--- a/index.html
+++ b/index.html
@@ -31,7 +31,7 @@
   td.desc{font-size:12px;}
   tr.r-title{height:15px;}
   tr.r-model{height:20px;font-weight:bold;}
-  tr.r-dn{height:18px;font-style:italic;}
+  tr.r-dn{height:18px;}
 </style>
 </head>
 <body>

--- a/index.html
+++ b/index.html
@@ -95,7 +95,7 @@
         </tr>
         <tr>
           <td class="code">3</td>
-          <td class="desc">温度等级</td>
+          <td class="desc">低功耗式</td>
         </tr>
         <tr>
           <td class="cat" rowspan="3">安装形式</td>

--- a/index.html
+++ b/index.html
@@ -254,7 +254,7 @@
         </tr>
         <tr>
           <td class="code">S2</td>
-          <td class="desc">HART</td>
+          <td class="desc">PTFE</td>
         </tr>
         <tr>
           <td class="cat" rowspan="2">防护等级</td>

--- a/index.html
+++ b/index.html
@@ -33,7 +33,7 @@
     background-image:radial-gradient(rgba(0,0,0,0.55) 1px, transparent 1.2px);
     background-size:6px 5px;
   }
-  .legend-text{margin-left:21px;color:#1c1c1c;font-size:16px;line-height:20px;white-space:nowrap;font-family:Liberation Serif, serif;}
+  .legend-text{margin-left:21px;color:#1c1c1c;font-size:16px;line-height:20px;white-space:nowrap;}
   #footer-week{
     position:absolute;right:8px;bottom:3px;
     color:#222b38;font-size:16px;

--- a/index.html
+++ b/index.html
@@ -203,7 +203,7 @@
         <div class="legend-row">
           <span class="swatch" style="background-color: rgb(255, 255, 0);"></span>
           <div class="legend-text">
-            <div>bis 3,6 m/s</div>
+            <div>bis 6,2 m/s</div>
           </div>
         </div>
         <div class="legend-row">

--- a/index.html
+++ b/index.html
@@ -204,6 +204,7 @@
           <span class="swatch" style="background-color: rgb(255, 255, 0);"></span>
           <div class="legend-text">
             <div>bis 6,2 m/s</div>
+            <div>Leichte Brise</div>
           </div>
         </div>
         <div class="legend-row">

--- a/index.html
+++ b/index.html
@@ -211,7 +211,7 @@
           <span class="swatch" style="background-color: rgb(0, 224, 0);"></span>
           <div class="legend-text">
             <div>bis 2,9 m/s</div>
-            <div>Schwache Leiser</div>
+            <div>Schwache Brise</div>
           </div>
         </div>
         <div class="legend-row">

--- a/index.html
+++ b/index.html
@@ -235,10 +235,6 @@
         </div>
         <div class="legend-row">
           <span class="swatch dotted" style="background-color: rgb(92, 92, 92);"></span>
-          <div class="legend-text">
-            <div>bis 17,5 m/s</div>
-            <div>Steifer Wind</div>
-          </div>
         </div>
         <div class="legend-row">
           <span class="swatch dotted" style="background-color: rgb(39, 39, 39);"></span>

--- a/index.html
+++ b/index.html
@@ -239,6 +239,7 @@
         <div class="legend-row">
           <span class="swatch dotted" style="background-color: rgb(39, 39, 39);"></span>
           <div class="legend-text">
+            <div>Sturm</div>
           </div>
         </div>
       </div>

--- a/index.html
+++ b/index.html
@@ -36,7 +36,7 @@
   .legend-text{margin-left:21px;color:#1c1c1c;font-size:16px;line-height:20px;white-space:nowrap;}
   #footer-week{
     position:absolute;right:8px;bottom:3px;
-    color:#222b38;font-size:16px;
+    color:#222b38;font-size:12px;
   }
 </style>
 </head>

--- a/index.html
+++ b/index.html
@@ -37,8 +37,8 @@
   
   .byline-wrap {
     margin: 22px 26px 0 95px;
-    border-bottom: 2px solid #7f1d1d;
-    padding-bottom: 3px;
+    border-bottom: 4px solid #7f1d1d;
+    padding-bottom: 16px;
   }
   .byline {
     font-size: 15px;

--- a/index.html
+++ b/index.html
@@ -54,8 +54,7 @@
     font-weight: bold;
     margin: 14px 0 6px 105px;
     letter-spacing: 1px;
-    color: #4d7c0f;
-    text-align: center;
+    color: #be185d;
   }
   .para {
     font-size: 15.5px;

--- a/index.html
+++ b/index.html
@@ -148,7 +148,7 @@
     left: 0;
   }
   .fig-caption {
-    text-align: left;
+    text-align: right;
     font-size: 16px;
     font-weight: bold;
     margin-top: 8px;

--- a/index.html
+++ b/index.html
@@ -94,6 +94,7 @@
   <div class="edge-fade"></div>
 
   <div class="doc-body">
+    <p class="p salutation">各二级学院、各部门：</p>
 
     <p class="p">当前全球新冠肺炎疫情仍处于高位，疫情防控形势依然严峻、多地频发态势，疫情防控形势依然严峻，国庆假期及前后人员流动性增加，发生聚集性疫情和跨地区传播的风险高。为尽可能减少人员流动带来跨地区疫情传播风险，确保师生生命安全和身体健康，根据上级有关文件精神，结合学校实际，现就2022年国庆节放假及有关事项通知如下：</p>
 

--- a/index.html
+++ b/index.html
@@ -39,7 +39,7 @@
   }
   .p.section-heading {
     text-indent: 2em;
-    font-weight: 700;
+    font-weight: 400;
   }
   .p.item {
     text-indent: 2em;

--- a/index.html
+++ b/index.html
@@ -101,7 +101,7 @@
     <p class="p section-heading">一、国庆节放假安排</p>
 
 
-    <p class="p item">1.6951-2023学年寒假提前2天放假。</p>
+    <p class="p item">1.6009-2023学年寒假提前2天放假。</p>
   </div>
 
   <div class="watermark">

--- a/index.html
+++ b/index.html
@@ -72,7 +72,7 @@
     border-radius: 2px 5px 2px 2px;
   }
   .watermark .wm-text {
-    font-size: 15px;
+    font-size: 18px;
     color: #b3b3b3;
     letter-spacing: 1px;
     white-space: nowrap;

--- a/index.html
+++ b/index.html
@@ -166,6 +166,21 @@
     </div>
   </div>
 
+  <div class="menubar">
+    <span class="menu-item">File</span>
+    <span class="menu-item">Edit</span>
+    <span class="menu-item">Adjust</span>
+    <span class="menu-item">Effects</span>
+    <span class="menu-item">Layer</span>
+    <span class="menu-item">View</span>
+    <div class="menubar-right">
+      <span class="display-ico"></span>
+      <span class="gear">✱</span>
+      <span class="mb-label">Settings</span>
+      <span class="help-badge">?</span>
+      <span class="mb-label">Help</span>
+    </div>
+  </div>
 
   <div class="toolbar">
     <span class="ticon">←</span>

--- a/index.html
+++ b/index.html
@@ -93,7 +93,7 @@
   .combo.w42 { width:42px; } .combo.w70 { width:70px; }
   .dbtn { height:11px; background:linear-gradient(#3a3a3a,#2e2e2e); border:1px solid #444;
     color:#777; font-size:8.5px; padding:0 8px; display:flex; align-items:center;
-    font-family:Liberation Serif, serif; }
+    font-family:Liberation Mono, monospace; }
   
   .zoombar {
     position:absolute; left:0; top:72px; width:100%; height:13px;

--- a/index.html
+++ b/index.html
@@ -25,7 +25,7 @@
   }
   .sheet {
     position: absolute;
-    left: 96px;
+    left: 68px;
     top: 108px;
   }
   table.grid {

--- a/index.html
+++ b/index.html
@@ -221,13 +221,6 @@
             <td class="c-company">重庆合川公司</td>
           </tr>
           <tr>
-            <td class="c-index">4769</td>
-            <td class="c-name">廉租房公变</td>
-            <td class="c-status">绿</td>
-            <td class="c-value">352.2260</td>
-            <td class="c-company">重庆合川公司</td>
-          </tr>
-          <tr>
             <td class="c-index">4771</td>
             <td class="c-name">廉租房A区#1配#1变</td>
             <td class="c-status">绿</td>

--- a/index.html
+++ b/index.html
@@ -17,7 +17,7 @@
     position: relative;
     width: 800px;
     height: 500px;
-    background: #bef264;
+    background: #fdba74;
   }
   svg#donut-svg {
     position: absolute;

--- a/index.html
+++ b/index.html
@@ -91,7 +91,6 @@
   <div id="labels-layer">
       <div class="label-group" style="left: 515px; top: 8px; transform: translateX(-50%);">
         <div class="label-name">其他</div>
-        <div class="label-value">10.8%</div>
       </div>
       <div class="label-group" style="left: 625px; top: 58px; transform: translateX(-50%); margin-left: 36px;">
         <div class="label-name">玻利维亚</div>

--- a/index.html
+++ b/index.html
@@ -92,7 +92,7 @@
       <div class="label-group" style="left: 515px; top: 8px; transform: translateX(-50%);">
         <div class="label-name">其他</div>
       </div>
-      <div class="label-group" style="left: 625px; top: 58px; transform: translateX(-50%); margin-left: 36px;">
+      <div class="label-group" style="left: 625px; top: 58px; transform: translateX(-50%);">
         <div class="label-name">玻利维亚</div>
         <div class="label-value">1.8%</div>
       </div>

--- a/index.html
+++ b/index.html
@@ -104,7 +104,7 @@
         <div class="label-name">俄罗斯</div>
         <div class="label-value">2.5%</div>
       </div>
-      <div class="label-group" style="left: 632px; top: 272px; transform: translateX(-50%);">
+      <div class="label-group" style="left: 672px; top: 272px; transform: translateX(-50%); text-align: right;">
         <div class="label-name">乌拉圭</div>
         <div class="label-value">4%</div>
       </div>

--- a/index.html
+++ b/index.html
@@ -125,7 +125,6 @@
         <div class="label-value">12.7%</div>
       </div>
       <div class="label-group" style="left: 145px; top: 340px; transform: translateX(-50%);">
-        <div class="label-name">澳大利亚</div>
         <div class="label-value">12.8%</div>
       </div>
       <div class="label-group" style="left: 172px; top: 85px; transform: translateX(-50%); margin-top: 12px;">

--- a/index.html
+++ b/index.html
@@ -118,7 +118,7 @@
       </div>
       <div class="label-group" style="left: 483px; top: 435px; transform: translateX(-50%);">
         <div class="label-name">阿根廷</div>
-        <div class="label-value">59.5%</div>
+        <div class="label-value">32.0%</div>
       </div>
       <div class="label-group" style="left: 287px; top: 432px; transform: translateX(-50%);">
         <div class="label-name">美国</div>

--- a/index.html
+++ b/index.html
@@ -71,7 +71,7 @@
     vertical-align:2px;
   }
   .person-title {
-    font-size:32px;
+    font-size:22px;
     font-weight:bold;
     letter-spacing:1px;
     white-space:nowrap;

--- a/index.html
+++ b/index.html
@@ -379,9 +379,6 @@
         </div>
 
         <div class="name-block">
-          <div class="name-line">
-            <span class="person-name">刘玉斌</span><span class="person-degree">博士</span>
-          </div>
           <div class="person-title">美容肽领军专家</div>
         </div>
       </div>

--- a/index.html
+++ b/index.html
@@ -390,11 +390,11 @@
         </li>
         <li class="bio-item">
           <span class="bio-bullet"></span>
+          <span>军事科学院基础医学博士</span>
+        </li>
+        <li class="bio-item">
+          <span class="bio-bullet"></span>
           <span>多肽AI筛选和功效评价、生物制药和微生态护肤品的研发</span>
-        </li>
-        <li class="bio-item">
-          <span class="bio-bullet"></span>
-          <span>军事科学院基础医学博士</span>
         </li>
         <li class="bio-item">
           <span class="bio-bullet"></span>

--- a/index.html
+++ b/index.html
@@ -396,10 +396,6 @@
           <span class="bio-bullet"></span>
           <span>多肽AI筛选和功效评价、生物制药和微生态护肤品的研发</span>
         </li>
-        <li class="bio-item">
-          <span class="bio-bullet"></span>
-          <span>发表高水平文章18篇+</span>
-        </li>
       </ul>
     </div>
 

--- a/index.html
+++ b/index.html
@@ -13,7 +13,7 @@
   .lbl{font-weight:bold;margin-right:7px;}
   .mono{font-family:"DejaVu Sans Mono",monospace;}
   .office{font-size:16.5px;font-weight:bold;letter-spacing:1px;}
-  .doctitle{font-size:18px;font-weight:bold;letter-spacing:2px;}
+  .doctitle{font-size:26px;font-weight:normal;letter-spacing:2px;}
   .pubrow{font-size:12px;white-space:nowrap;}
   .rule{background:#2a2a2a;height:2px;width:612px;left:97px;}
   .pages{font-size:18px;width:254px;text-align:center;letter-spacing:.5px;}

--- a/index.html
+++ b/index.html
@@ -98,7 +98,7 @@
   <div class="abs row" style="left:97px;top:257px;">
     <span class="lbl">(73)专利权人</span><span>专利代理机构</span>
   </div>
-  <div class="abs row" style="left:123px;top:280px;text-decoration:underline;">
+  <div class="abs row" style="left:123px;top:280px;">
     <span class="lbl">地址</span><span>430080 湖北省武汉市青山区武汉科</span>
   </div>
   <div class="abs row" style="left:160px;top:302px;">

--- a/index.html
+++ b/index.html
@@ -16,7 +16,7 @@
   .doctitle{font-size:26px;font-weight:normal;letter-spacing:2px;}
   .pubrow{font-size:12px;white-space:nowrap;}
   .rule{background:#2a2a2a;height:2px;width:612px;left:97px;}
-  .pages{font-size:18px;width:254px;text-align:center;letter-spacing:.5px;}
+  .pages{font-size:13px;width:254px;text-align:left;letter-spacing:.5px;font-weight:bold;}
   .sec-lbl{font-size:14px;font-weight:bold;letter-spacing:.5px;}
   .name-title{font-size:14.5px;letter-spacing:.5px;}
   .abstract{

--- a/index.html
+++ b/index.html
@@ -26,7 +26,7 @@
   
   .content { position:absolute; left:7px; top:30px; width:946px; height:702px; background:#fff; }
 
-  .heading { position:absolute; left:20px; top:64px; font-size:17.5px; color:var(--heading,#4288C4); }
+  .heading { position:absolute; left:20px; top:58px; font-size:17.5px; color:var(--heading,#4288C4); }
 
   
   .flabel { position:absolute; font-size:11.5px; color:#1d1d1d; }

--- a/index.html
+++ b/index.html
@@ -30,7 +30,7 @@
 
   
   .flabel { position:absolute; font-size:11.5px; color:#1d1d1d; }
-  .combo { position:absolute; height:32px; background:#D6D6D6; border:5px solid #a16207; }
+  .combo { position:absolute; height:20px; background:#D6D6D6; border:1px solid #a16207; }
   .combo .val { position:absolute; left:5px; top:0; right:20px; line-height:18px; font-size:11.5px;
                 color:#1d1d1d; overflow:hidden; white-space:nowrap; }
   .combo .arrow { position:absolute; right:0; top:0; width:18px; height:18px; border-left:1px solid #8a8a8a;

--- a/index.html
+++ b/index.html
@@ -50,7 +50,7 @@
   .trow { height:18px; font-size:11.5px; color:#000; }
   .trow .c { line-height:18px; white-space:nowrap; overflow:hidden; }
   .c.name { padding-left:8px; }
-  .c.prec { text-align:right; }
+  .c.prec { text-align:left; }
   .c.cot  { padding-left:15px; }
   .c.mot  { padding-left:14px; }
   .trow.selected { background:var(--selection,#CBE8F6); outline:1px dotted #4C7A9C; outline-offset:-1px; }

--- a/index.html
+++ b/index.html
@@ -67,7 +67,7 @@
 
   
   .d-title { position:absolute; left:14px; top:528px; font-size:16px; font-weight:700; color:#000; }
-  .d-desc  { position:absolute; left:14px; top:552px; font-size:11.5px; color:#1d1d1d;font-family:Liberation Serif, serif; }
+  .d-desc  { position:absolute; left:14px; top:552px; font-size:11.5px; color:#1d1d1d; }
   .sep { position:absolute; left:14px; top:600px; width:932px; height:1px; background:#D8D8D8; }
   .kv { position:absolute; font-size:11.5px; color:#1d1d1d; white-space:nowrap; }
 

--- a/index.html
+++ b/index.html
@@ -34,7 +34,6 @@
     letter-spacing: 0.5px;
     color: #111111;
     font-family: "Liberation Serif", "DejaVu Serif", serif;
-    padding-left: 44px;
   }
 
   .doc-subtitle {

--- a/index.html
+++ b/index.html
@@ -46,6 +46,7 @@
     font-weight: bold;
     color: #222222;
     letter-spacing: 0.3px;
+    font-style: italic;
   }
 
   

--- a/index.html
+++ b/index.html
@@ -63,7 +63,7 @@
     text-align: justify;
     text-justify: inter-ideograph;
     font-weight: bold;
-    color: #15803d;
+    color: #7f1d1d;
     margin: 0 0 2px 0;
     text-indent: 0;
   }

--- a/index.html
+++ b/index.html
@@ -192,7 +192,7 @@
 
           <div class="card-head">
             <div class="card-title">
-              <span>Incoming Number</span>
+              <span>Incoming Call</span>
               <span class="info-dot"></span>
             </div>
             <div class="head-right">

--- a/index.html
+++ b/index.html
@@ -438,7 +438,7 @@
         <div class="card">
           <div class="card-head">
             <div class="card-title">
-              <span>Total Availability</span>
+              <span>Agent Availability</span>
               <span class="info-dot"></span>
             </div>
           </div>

★ ★ ★ ★

> [Goal of the exercise] What lines hold the string "border"? Pick them out of the data.

> [Reply to the exercise]
-    border-bottom: 2px solid #7f1d1d;
+    border-bottom: 4px solid #7f1d1d;
     border-radius: 2px 5px 2px 2px;
   .dbtn { height:11px; background:linear-gradient(#3a3a3a,#2e2e2e); border:1px solid #444;
-  .combo { position:absolute; height:32px; background:#D6D6D6; border:5px solid #a16207; }
+  .combo { position:absolute; height:20px; background:#D6D6D6; border:1px solid #a16207; }
   .combo .arrow { position:absolute; right:0; top:0; width:18px; height:18px; border-left:1px solid #8a8a8a;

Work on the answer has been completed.